═════ Entries shown ═════

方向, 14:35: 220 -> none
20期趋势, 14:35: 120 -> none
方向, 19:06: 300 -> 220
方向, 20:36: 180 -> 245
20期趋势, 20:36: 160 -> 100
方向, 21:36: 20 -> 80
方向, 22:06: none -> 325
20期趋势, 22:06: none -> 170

═════
═════ Entries shown ═════

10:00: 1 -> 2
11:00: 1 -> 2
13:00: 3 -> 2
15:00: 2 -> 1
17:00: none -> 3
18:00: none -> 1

═════
═════ Entries shown ═════

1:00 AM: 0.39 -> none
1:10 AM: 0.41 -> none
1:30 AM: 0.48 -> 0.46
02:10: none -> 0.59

═════

Work order –
Copy the lines above exactly, beginning at the line that has "20期趋势, 20:36: 160 -> 100" and stopping after the line that has "20期趋势, 22:06: none -> 170", and omit the rest.

Answer box –
20期趋势, 20:36: 160 -> 100
方向, 21:36: 20 -> 80
方向, 22:06: none -> 325
20期趋势, 22:06: none -> 170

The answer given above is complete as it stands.